Heel pain is a common foot problem in the United States. There are many possible causes of heel pain. Plantar fasciitis is one. The plantar fascia is a thick band of tissue under the foot. It starts on the bottom of the heel bone and goes to the base of each toe.
Getting up in the morning is the hardest thing for a patient with plantar fasciitis. That first contact with the floor is often very painful. The pain usually subsides after getting up and moving around. It may come back later in the day after any period of rest or inactivity.
Many patients get help for this problem with shoe inserts, anti-inflammatory drugs, stretching, massage, and taping the foot. When these treatments don’t work, a special splint can be worn at night. The splint holds the ankle in a position called dorsiflexion. In this position, the foot is angled upward toward the face.
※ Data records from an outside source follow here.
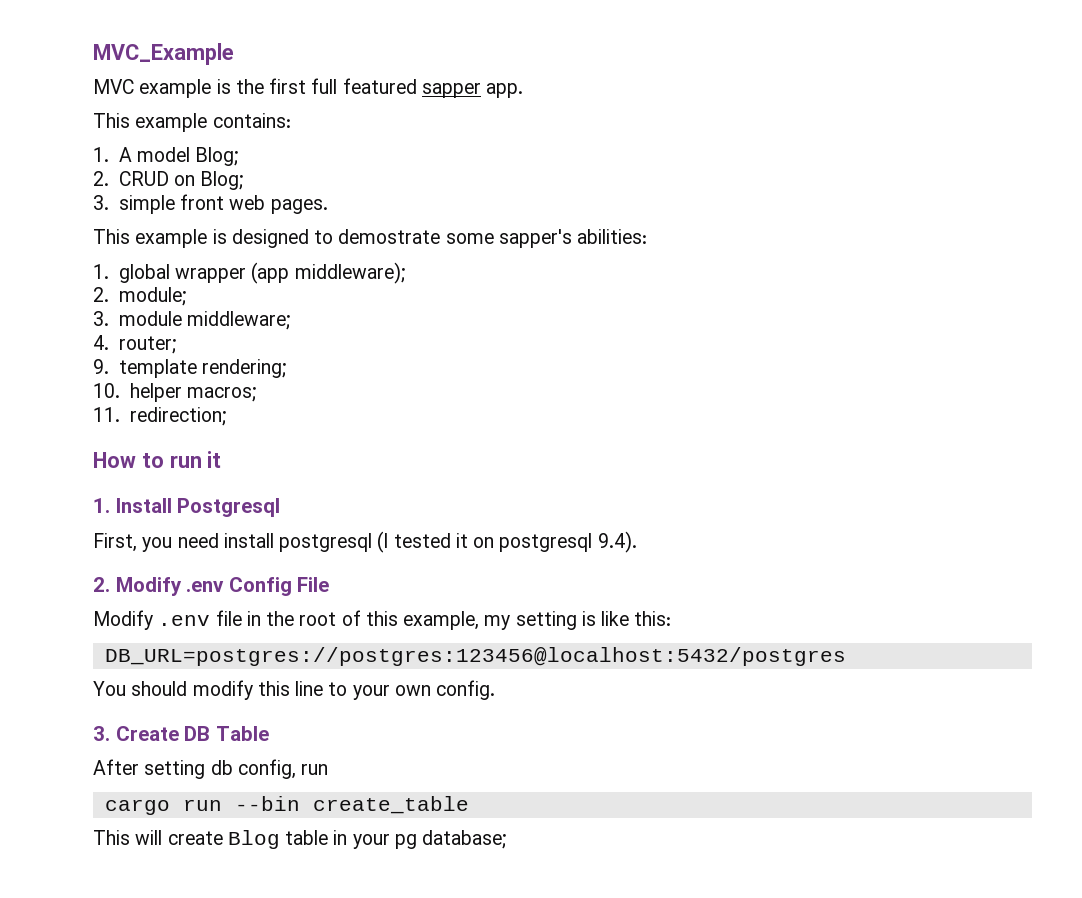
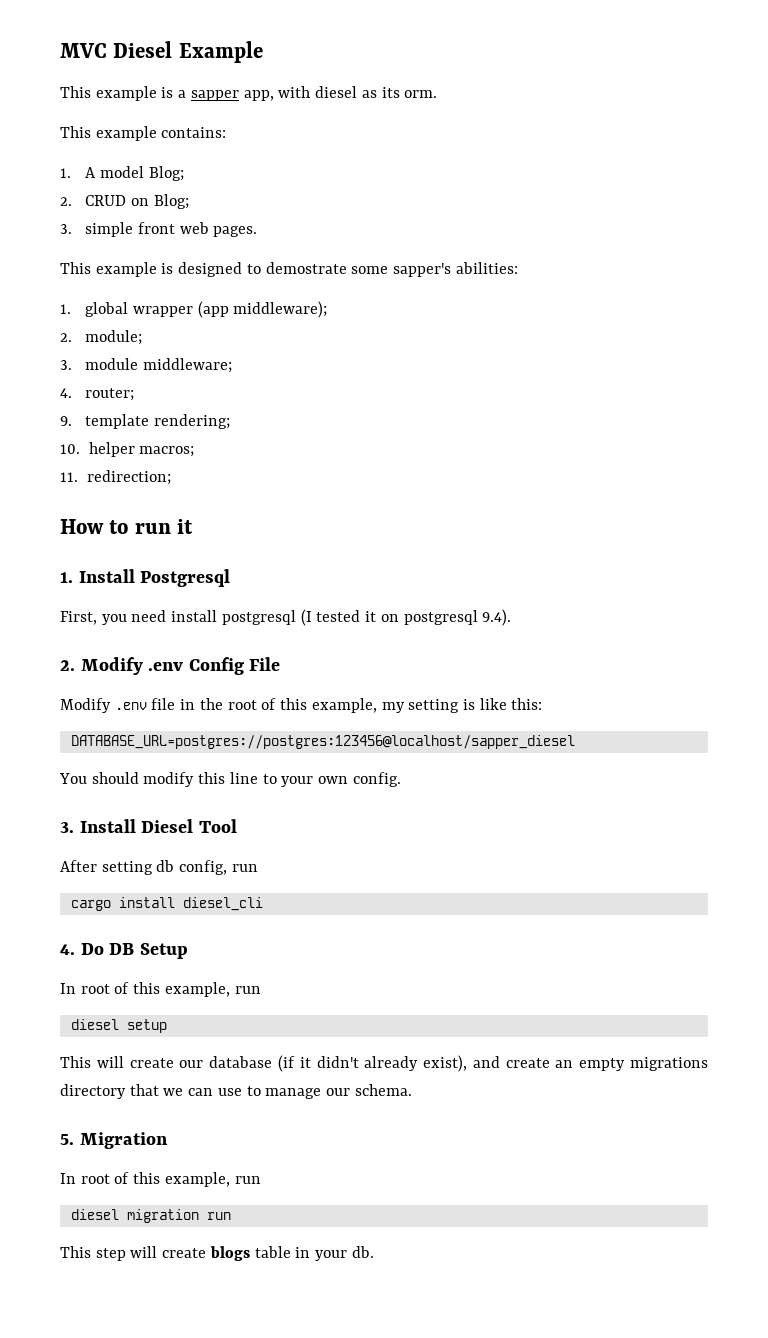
[93,43,234,65] [93,78,524,98] MVC_Example // MVC example is the first full featured sapper app. -> [60,41,263,63] [60,86,438,101] MVC Diesel Example // This example is a sapper app, with diesel as its orm.
[104,647,846,666] DB_URL=postgres://postgres:123456@localhost:5432/postgres -> [70,735,575,749] DATABASE_URL=postgres://postgres:123456@localhost/sapper_diesel
[115,726,269,741] Create DB Table -> [79,819,237,833] Install Diesel Tool
[182,796,469,814] run --bin create_table -> [118,897,263,911] [60,943,188,959] [60,982,261,997] [70,1019,167,1033] install diesel_cli // 4. Do DB Setup // In root of this example, run // diesel setup
[227,830,280,849] Blog -> [179,1055,708,1072] [60,1084,412,1099] [60,1132,168,1149] [60,1172,261,1187] [70,1209,231,1223] [60,1246,250,1261] our database (if it didn't already exist), and create an empty migrations directory that we can use to manage our schema. // 5. Migration // In root of this example, run // diesel migration run // This step will create blogs
[394,830,507,849] pg database; -> [351,1246,374,1258] db.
Splinting for plantar fasciitis was first used in the early 1990s. Since that time, studies have been done to show how well it works. Researchers report success, but getting patients to wear the device every night is sometimes a problem. Scientists are trying to improve the design of the splint to make it more comfortable. They believe that a better splint will give even better results.
A new splint that allows for slight movement has been studied. It is called a dynamic splint. It holds the foot in dorsiflexion, allows the foot to move out of that position, and then returns the foot to dorsiflexion. A spring-loaded ankle hinge makes this possible.
Night splints are an effective tool in the treatment of plantar fasciitis. A new, more comfortable splint is on the market. Increased comfort means the patient will probably wear it more often and get better results. Pain relief was reported by 75 percent of the patients after only one month. This improvement was still present six months later.